Why I Love Bellydance
– by Kelly Creagh
I am standing in the wings with my three fellow troupe members, Jeannine, Angela and Melody, and we are waiting to go on. Huddled together in the dark, each of us tries our best to smoosh down the rows of tinkling coins draped in abundance around our hips.
Soon, the poetry on stage ends and our names are announced. Standing in a pale blue pool of light, Dr. Thomas reads from an introduction she had asked me to write. She’d wanted me to give some background information, she’d said, about the troupe and, in particular, about the dance itself.
“Bellydance celebrates the woman’s belly as the cup of life,” she reads, glancing up from the page. These words, though not my own, are some of the best I could find. They are words borrowed (like so much else) from my teacher, Delilah. With their simplicity and eloquence, they speak to the heart of the dance–or rather, I should say, to the belly.

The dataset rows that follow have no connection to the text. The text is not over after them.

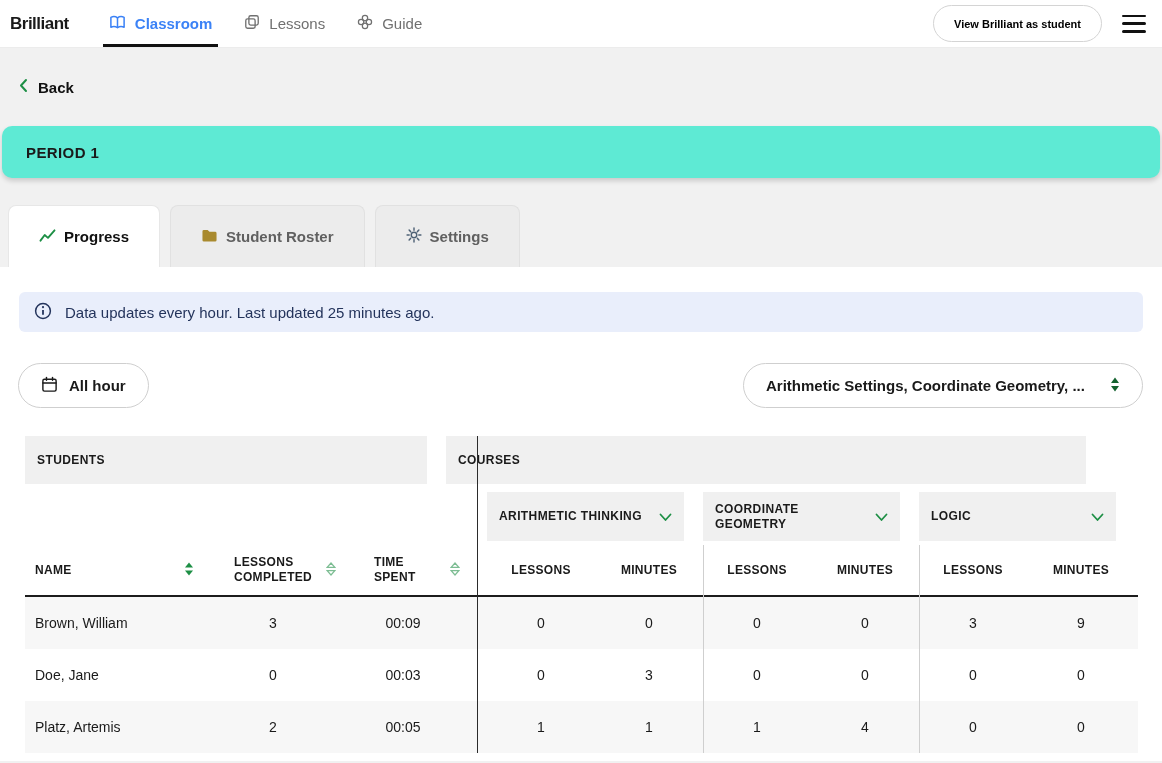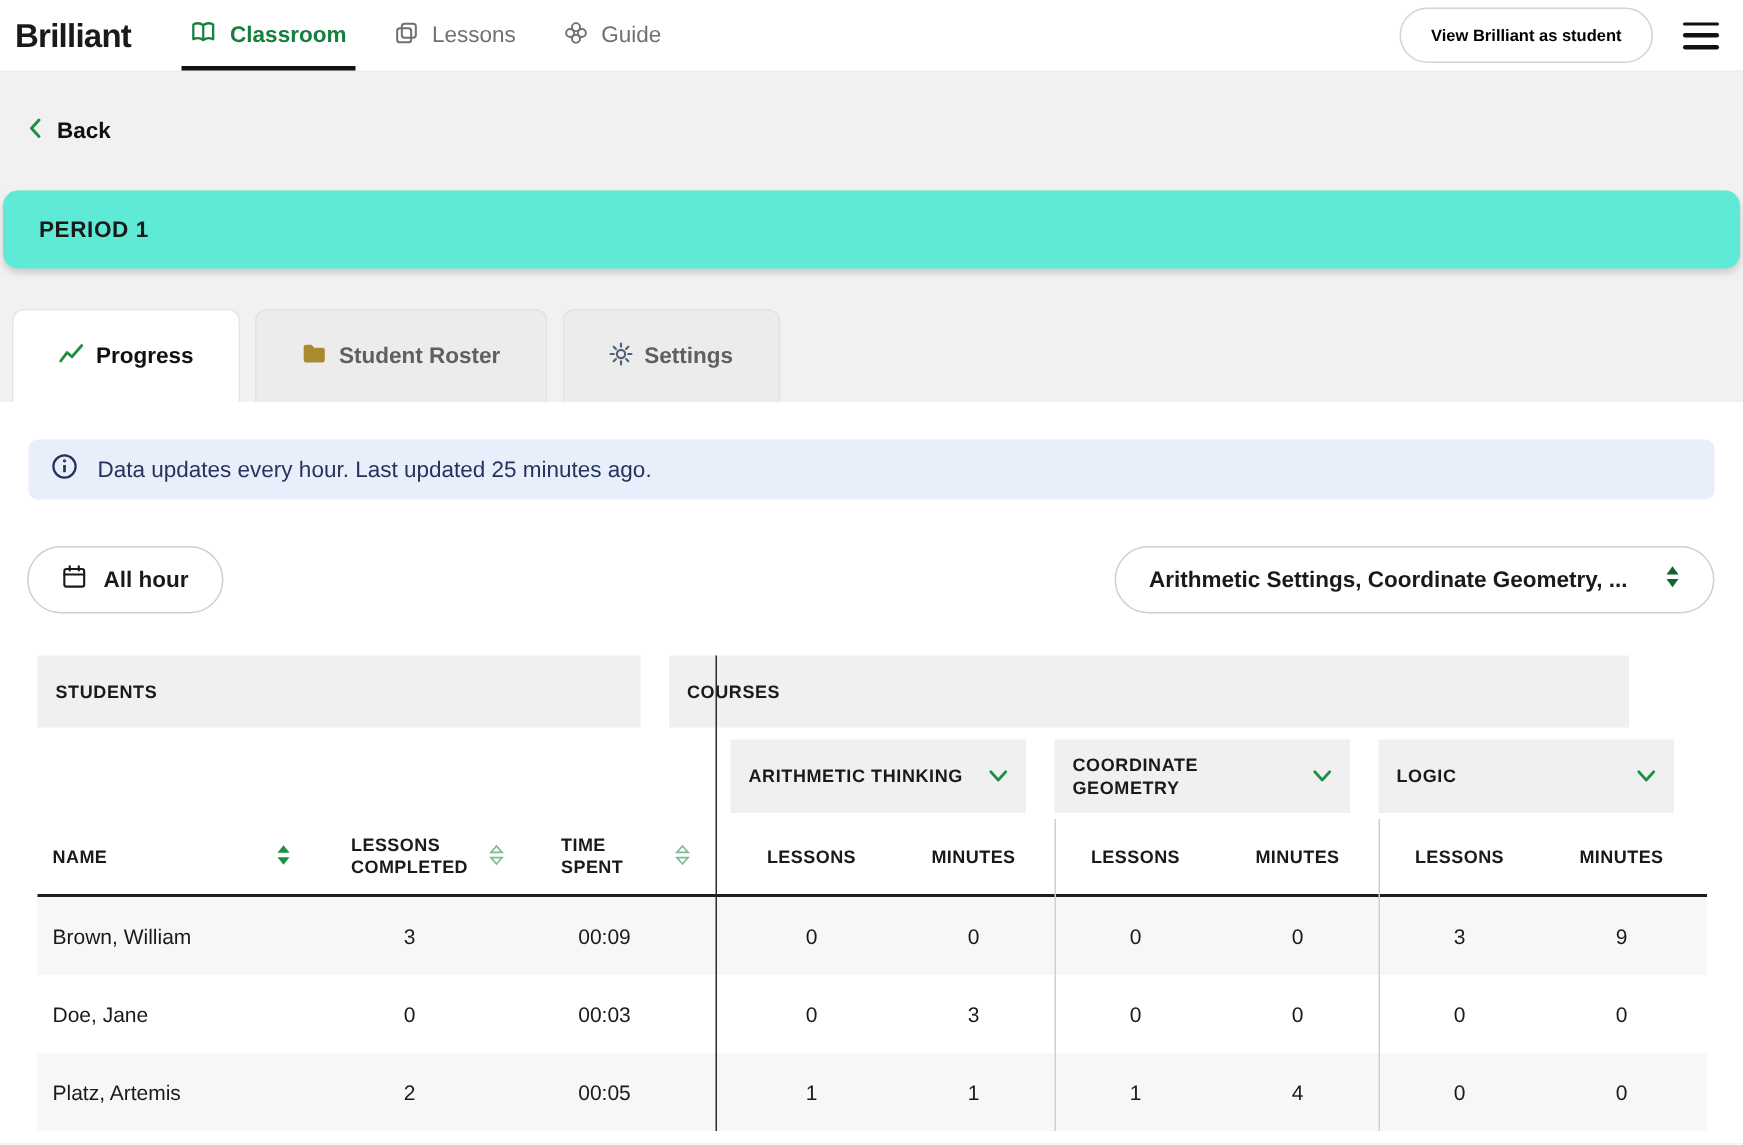--- a/index.html
+++ b/index.html
@@ -6,28 +6,28 @@
   html,body { width:1162px; height:763px; overflow:hidden; }
   body {
     font-family:"Liberation Sans", sans-serif;
     background:#f1f1f1; color:#1a1a1a;
   }
   
   .app-header {
     height:48px; background:#fff; border-bottom:1px solid #ececec;
     display:flex; align-items:center; padding:0 16px 0 10px;
   }
-  .logo { font-size:22px; font-weight:800; letter-spacing:-0.5px; margin-right:24px; cursor:pointer; }
+  .logo { font-size:17px; font-weight:800; letter-spacing:-0.5px; margin-right:24px; cursor:pointer; }
   .nav { display:flex; height:100%; }
   .nav-item {
     display:flex; align-items:center; gap:9px; padding:0 16px;
     font-size:15px; color:#707070; cursor:pointer; position:relative; white-space:nowrap;
   }
   .nav-item svg { flex:0 0 auto; }
-  .nav-item.active { color:#15803d; font-weight:700; }
+  .nav-item.active { color:#3b82f6; font-weight:700; }
   .nav-item.active::after {
     content:""; position:absolute; left:10px; right:10px; bottom:0; height:3px; background:#111;
   }
   .header-right { margin-left:auto; display:flex; align-items:center; gap:20px; }
   .pill-btn {
     border:1px solid #d4d4d4; border-radius:20px; height:37px; background:#fff;
     display:flex; align-items:center; padding:0 20px; font-size:11px; font-weight:600; cursor:pointer;
     white-space:nowrap;
   }
   .burger { width:24px; height:18px; display:flex; flex-direction:column; justify-content:space-between; cursor:pointer; }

We wait for the black out, prepare to jingle our way on stage, to take our positions. Right at this moment, Melody’s stomach, which has been denied lunch in lieu of needing to undulate, unleashes a mighty growl. “Shhh, cup of life,” she whispers, looking down, soothing her belly with both hands, “I’ll feed you later.”
With bellydance, you’re never quite sure where it’s going to take you or who exactly it’s going to put you in front of. I even love these instances, though–the awkward times where your audience is cold to the experience of hip snaps and snake arms and the luminescent glitter of bedlah. In particular, I love to watch the faces of the women in these audiences as they slowly give themselves permission to absorb the motion of our poetry. I can see the question arise in their faces, “is this something I could do?” I love watching this because I remember how that was the way it happened for me.
I love bellydance because it invites–no–embraces me just the way I am, wide hipped, thick legged and big haired. I love bellydance because of its audacity and its innate ability to shred the corset strings of society and topple the often deranged “beauty” ideals of modern culture. I love bellydance because, as Melody taught me that day, no matter how seriously we take it, it never takes itself too seriously.
I love bellydance mostly because it has afforded me the possession of that one glimmering capability which, for the longest time, only winked at me from a distance so far out of my reach. No, I’m not talking about the Turkish Drop. I’m talking about that one golden gift I thought that I could never acquire–the ability to unobtrusively, unconditionally and irrevocably love myself.
If the belly is the cup of life, then bellydance must be the nectar. Love yourself, I say, love your belly, love the dance and drink up sisters.